→ What you should do: Taking the line that contains "Lampa Knog Blinder Mini Love" as the starting point, give again exactly every line up to and including the last line of the records below.

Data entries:
BEGIN

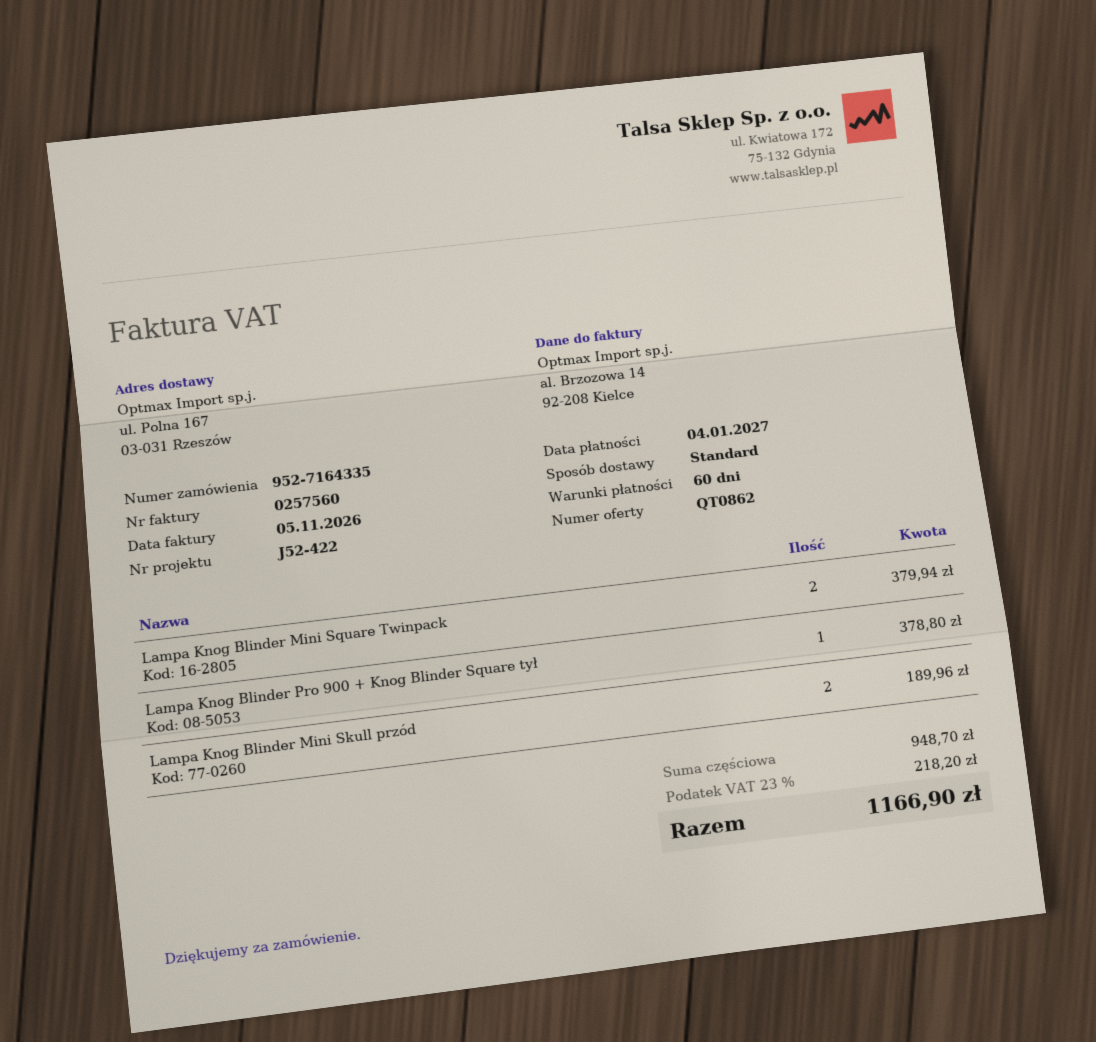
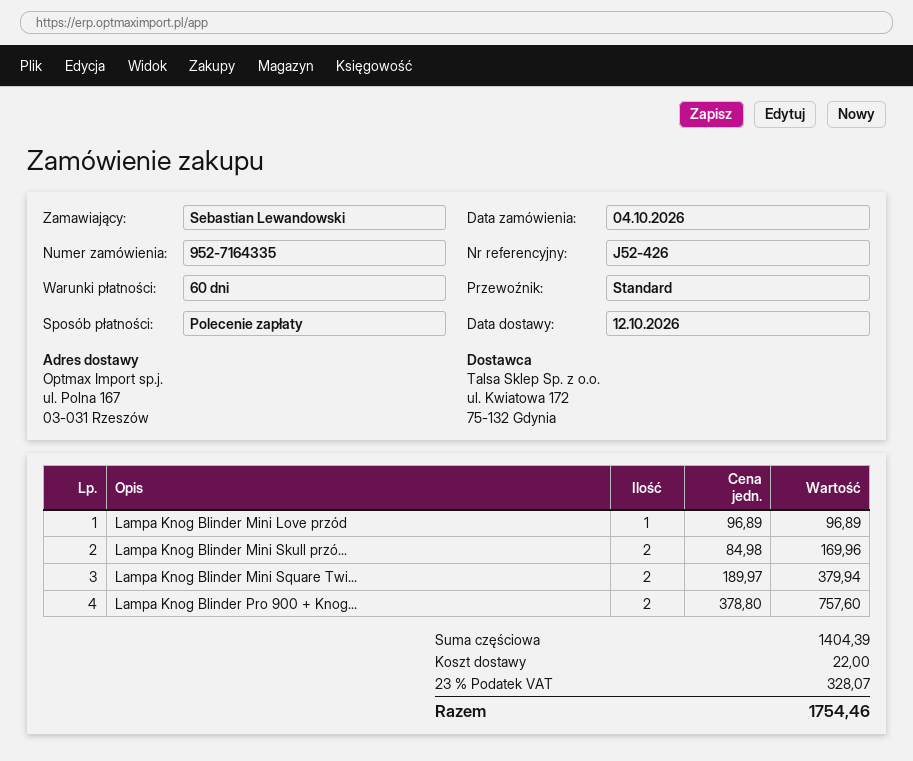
reference: J52-422 -> J52-426
Lampa Knog Blinder Pro 900 + Knog Blinder Square tył: 1 for 378.80 -> 2 for 757.60
Lampa Knog Blinder Mini Skull przód: 2 for 189.96 -> 2 for 169.96
Lampa Knog Blinder Mini Love przód: none -> 1 for 96.89
subtotal: 948.70 -> 1404.39
shipping: none -> 22.00
tax: 23% = 218.20 -> 23% = 328.07
total: 1166.90 -> 1754.46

END

→ Problem solution:
Lampa Knog Blinder Mini Love przód: none -> 1 for 96.89
subtotal: 948.70 -> 1404.39
shipping: none -> 22.00
tax: 23% = 218.20 -> 23% = 328.07
total: 1166.90 -> 1754.46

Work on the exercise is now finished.